### Brief
A picture-free, exact copy of all the records below is the goal.

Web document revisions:
..............................
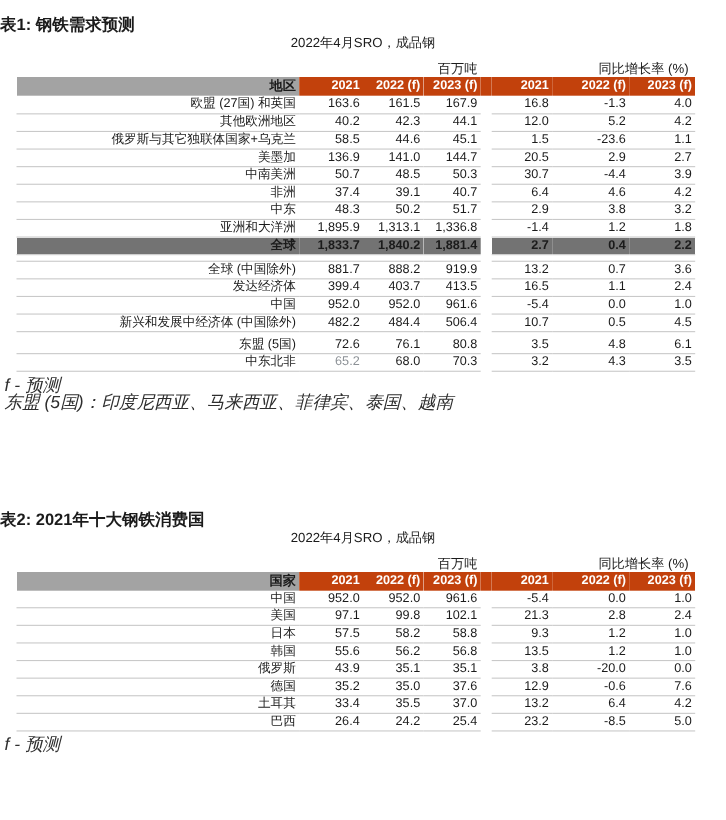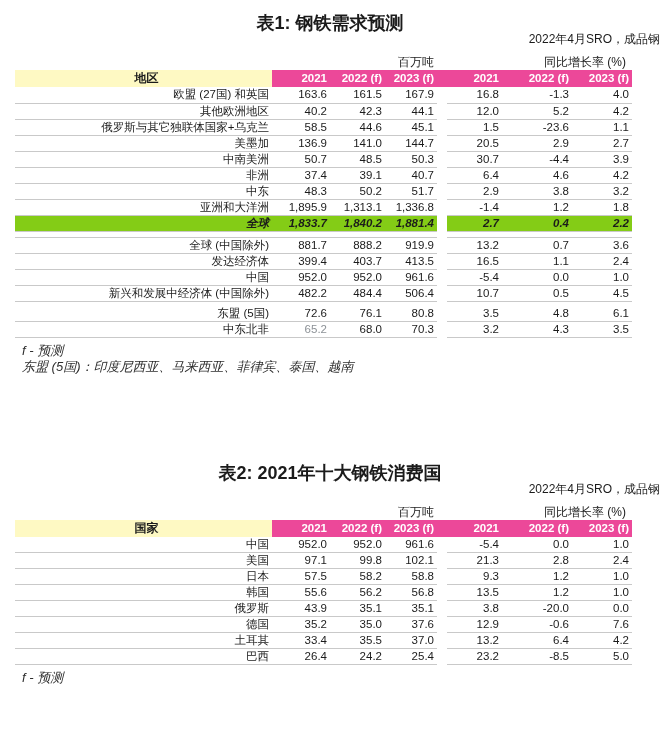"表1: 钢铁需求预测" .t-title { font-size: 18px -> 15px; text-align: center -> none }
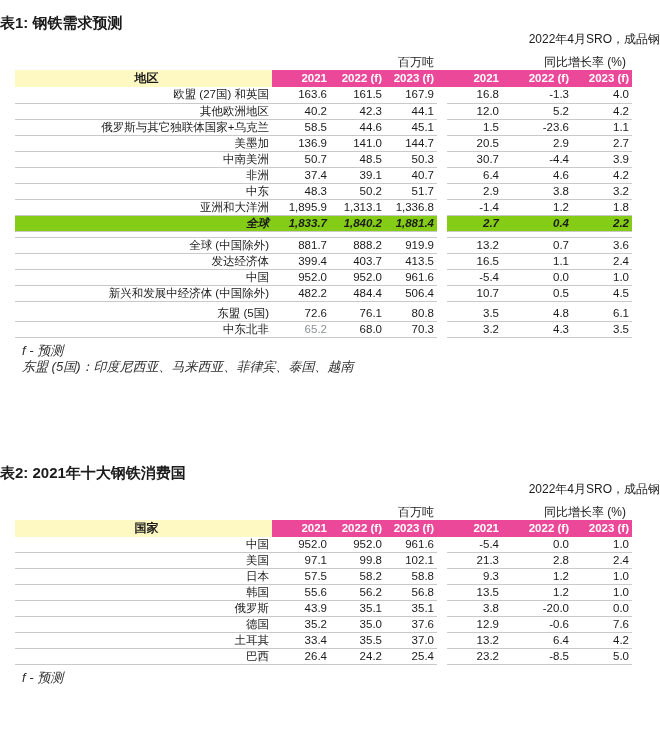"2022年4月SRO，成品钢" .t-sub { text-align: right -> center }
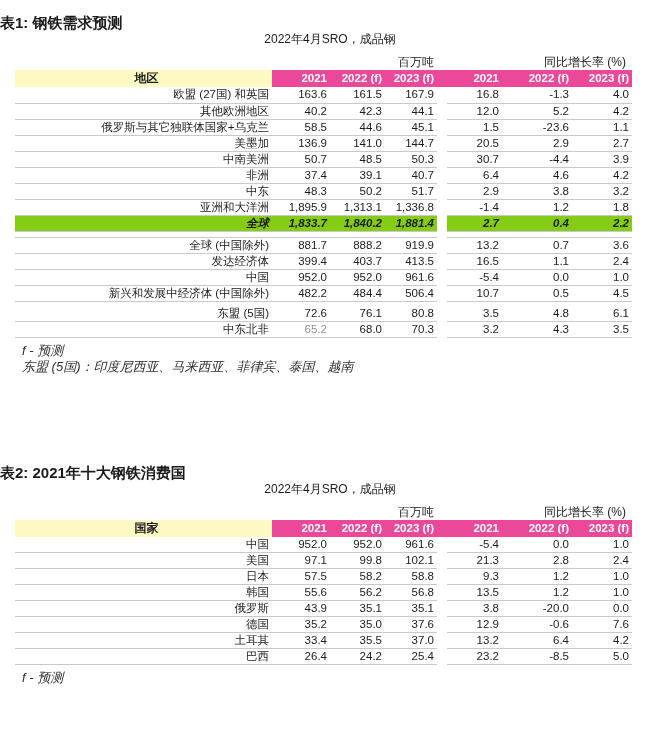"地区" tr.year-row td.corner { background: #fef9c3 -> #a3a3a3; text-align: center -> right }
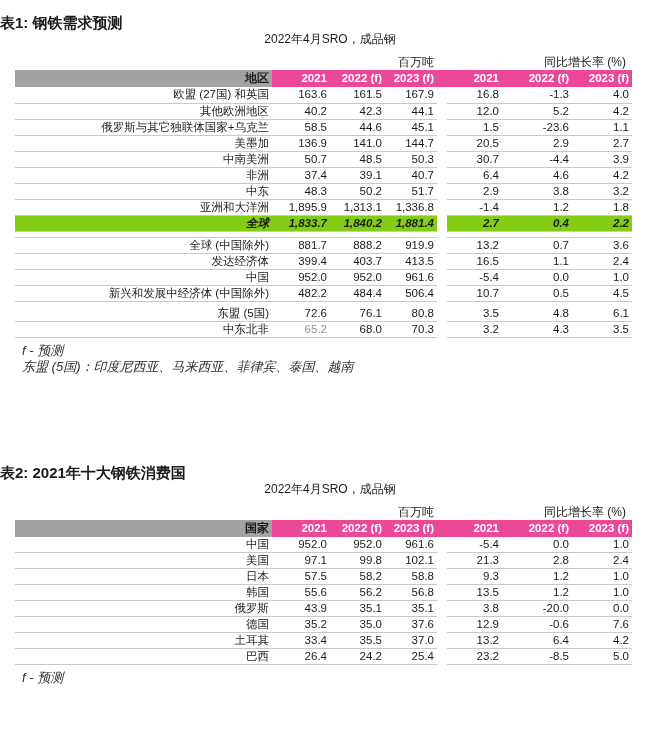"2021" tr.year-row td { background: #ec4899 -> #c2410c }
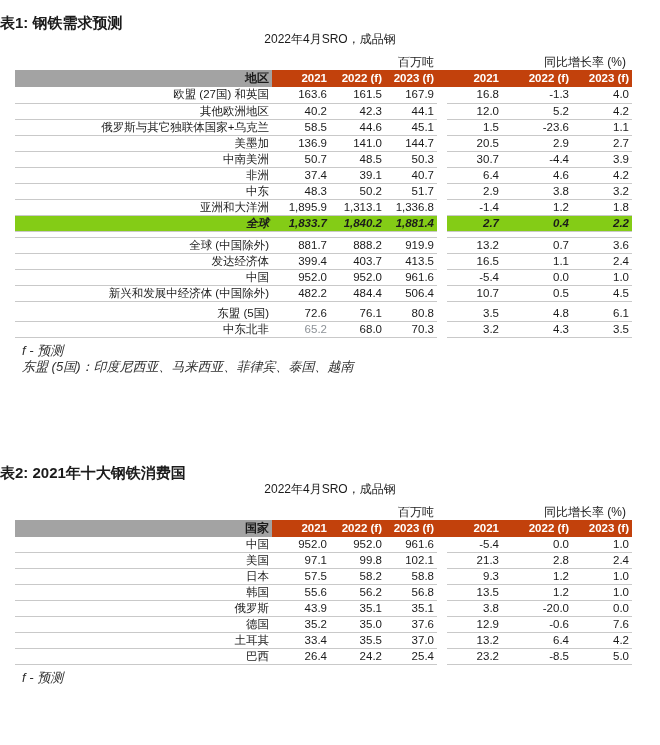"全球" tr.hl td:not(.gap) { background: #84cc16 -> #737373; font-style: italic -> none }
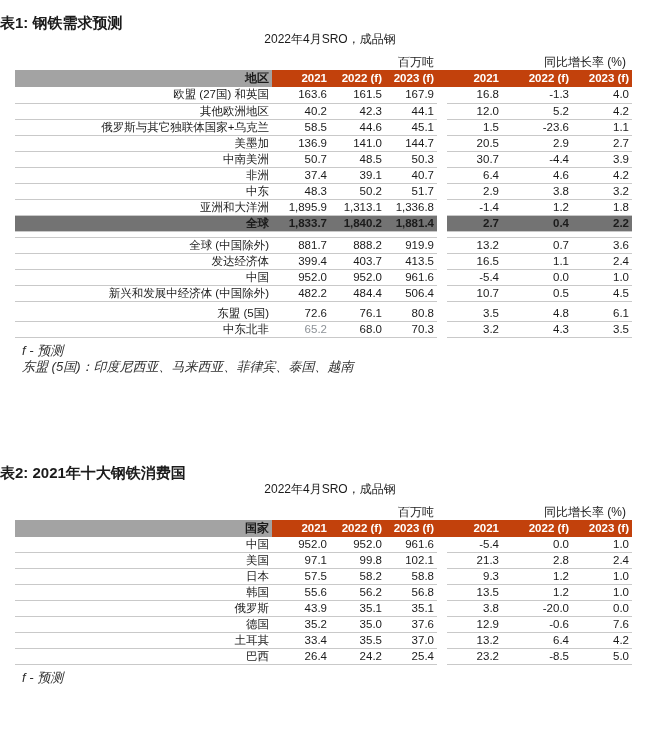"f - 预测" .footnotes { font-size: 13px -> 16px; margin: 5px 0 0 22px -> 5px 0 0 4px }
..............................
### Expected answer
"表1: 钢铁需求预测" .t-title { font-size: 18px -> 15px; text-align: center -> none }
"2022年4月SRO，成品钢" .t-sub { text-align: right -> center }
"地区" tr.year-row td.corner { background: #fef9c3 -> #a3a3a3; text-align: center -> right }
"2021" tr.year-row td { background: #ec4899 -> #c2410c }
"全球" tr.hl td:not(.gap) { background: #84cc16 -> #737373; font-style: italic -> none }
"f - 预测" .footnotes { font-size: 13px -> 16px; margin: 5px 0 0 22px -> 5px 0 0 4px }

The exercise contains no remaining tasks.